MONTREAL — The government is pumping an extra $39 million into cash-strapped pubcaster the Canadian Broadcasting Corp. as part of a $326 million boost for the country’s cultural industries.
Coin reps the first significant new funding for the CBC in several years. Pubcaster, which runs English and French TV and radio networks, has had its budget cut for much of the past decade. Its parliamentary appropriation dipped from $718 million in 1995 to $489 million last year.
CBC president and CEO Robert Rabinovitch said the new money is a key step forward for both the English and French webs.
“This additional funding confirms in a concrete way the government’s support for CBC as Canada’s most important cultural institution,” said Rabinovitch. “This will allow for re-investment in high-quality, distinctive Canadian programming and enhance our ability to promote Canadian culture. This announcement is a recognition of our strategic direction to manage an efficient corporation and focus our resources on programming.”

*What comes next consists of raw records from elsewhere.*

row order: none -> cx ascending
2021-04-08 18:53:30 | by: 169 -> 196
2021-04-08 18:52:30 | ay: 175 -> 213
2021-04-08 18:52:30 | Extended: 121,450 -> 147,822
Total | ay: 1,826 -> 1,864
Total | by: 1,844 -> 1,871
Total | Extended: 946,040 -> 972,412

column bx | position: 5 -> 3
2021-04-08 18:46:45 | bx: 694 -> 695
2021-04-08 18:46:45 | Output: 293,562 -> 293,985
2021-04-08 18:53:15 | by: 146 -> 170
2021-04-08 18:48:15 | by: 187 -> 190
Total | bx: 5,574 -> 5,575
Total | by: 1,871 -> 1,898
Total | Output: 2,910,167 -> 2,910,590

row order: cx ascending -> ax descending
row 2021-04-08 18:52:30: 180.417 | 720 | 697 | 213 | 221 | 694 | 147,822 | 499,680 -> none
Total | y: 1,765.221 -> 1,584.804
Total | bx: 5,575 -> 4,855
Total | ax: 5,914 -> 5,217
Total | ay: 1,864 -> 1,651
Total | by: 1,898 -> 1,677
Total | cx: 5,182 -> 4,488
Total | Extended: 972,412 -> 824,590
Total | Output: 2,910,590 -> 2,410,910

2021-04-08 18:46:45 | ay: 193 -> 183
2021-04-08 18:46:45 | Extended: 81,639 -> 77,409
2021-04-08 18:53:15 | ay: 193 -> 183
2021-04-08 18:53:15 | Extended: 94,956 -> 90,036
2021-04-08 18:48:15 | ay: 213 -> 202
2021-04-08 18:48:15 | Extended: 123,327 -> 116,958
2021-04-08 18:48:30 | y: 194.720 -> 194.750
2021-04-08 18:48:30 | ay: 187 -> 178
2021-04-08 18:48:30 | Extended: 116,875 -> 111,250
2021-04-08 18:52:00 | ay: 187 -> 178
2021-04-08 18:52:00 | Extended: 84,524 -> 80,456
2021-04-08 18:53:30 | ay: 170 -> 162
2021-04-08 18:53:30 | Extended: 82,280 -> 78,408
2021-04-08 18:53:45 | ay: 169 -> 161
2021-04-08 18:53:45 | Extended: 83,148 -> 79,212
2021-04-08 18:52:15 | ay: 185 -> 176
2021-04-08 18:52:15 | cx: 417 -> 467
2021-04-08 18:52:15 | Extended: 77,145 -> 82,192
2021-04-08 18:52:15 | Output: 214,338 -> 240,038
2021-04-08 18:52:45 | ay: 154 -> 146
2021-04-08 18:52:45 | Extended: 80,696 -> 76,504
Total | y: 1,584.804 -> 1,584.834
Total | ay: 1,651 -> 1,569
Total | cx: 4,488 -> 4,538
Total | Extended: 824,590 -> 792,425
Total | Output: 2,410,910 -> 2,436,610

The federal government hinted that the CBC budget may well see further increases in the coming years, with the new cash described as the first step in the government’s reinvestment in the pubcaster.
Coin for Canuck Internet
The Canuck government is also handing out $70 million to boost the production of Canadian content on the Internet, with a particular focus on the development of French-language content on the Web.
There will also be an additional $49 million for the Canada Council for the Arts, the government’s main grants-giving agency, and $18 million for support of the Canadian music industry.
“The vitality of our culture and heritage is one of the strongest signs of our collective success,” said Prime Minister Jean Chretien. “Today Canada has everything it needs to become one of the major creative centers of the world.”
Critics questioned the wisdom of giving so much money to arts groups and wondered where the money was coming from. Cheryl Gallant, cultural critic with opposition party the Canadian Alliance, said the government should be helping the arts in other ways — not with tax dollars.